Belgesel filmlerin çarpıcı gerçekliğiyle afallayan çevre sorunlarına duyarlı kuşaklar için, onarıcı, pozitif anlatıların, çocuksu ruhla sarmalanmış bir doğa sevgisinin ne kadar önemli olduğuna değinmeden bitirmeyelim. Açıkçası bu konuda en iyi örnek, canlandırma sinemasına katkılarıyla bambaşka bir yerde duran Hayao Miyazaki filmleri olacak. Rüzgârlı Vadi (1984), Prenses Mononoke (1997) gibi filmlerin özellikle çocuklarda doğa bilinci uyandırma becerisine sanırım çok az sinemacı yürekten erişebilir. Miyazaki’nin anlatıları, biraz klişe bir tabir olacak belki ama gücünü yetişkinlerin içindeki çocuğa seslenerek buluyor. Doğaya dair sevgi dolu o bitimsiz merakın yetişkinliğe geçişte ölmediği bir dünya kurmak için Miyazaki’nin ruhuna ve filmlerine daima ihtiyaç var. Bu muhteşem filmleri, siyasetle uğraştıkları için sadece çocukluklarını değil insanlıklarını da yitiren politikacılara özellikle izletmek gerekiyor. Ta ki o ruhu tekrar bulup da bu dünyaya ne yaptıklarını anlayıncaya kadar...
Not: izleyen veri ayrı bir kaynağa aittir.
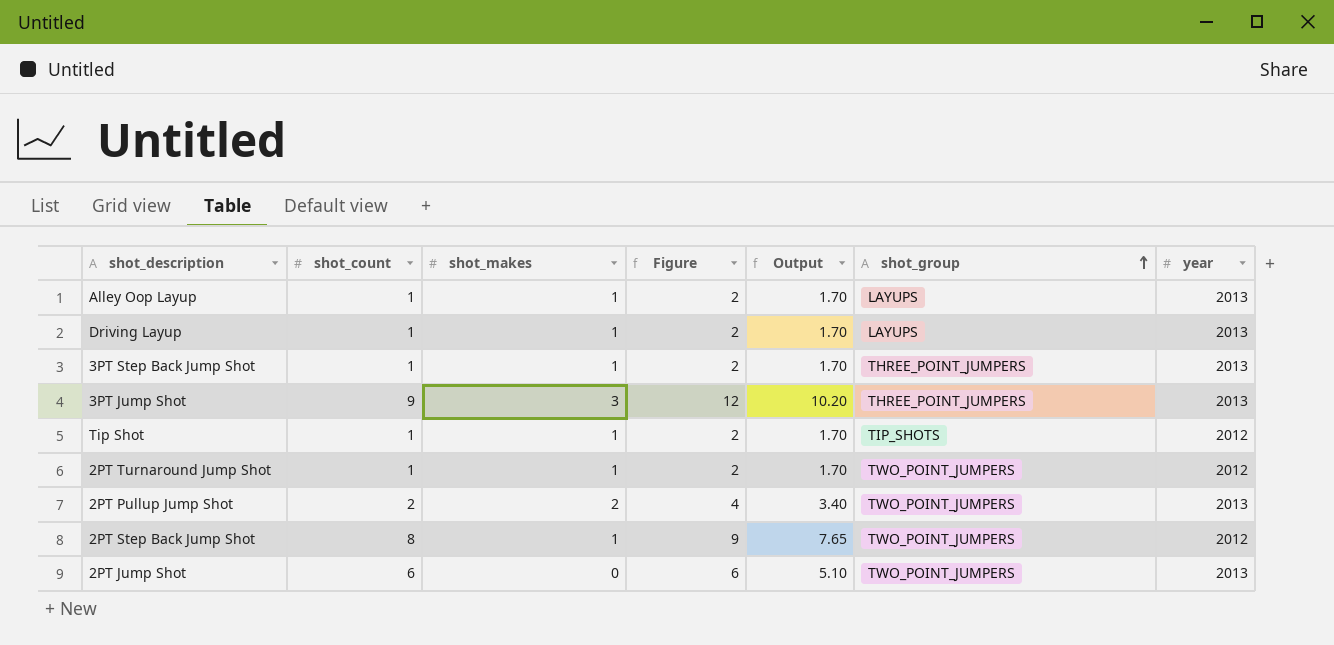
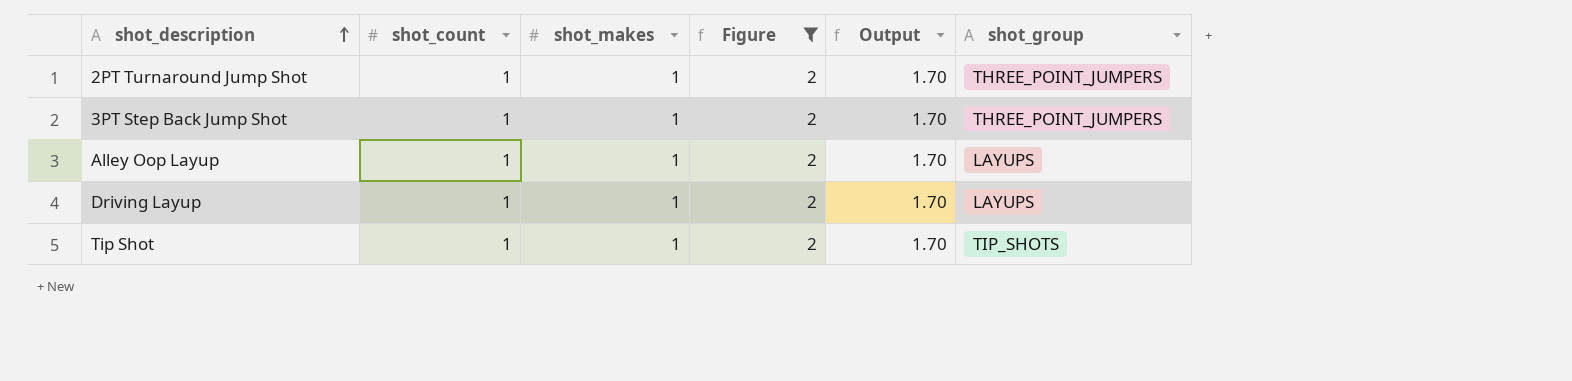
filter: none -> Figure = 2
row order: shot_group ascending -> shot_description ascending
column year | position: 7 -> none
2PT Turnaround Jump Shot | shot_group: TWO_POINT_JUMPERS -> THREE_POINT_JUMPERS

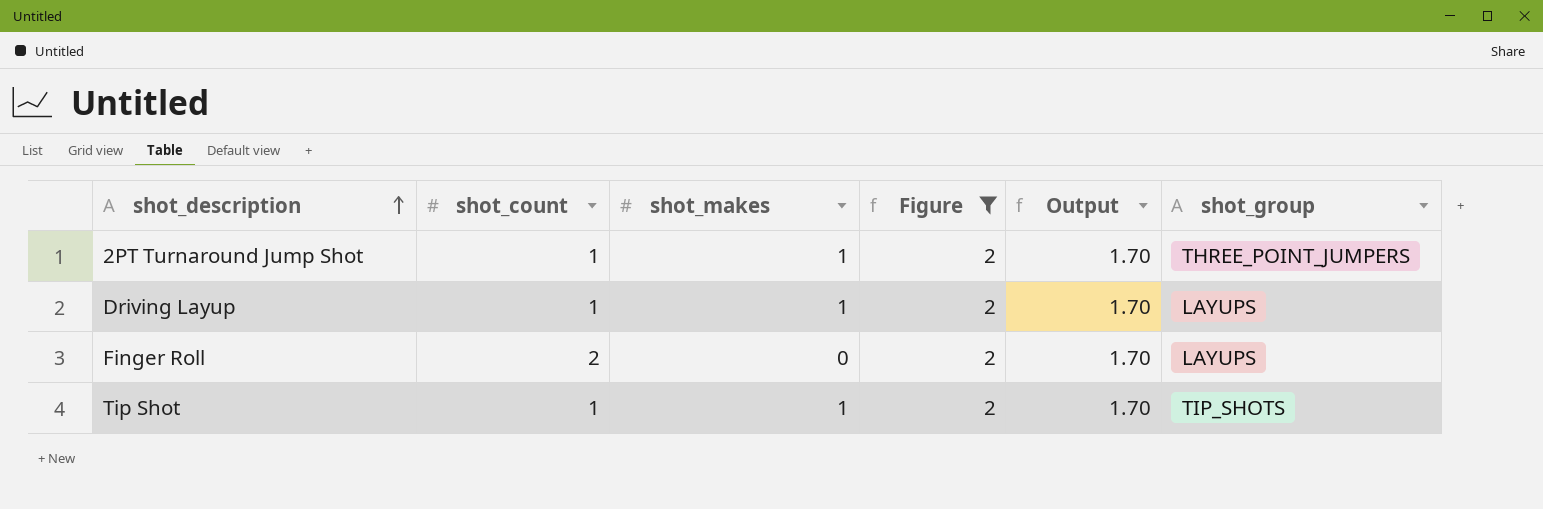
row 3PT Step Back Jump Shot: 1 | 1 | 2 | 1.70 | THREE_POINT_JUMPERS -> none
row Alley Oop Layup: 1 | 1 | 2 | 1.70 | LAYUPS -> none
row Finger Roll: none -> 2 | 0 | 2 | 1.70 | LAYUPS

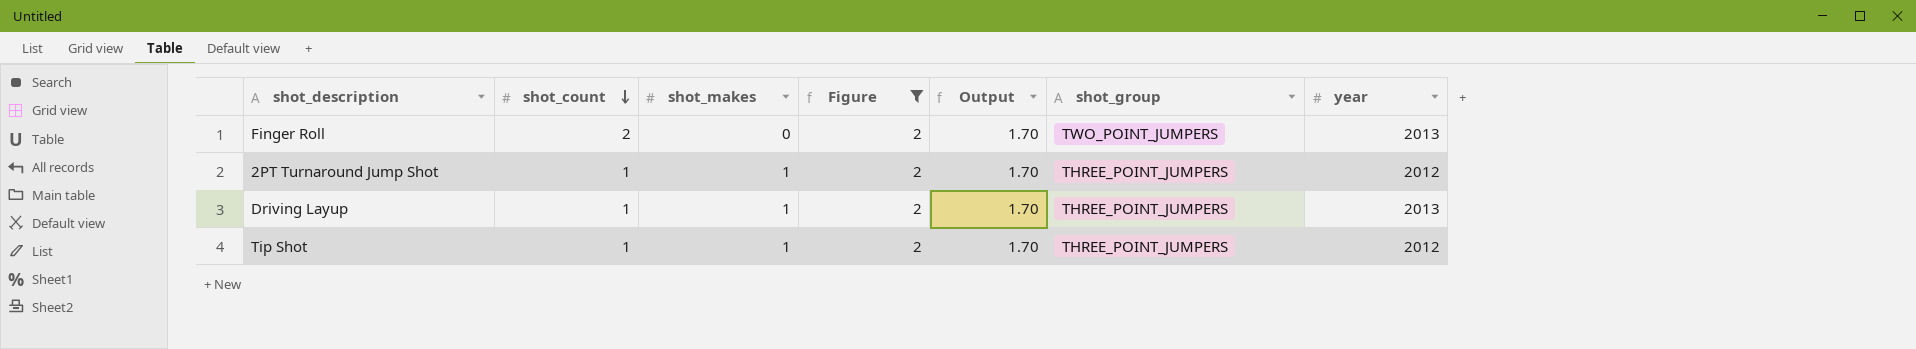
row order: shot_description ascending -> shot_count descending
column year | position: none -> 7
Finger Roll | shot_group: LAYUPS -> TWO_POINT_JUMPERS
Driving Layup | shot_group: LAYUPS -> THREE_POINT_JUMPERS
Tip Shot | shot_group: TIP_SHOTS -> THREE_POINT_JUMPERS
MUTLAKA İZLENMESİ GEREKEN 20 ÇEVRECİ BELGESEL:
Uygunsuz Gerçek (An Inconvenient Truth, 2006, Davis Guggenheim): Al Gore’un küresel ısınmaya dikkat çeken başkanlık kampanyası, sorunun tahminimizden büyük olduğunu belgeliyor. Ona göre herkes sorumlu ve çözüm(ler) de bizim elimizde.
Çöp Savaşçısı (Garbage Warriror, 2007, Oliver Hodge): Belgesel, geri dönüşümlü materyaller kullanarak doğaya zarar vermeyen evler yapan bir mimarı konu alıyor.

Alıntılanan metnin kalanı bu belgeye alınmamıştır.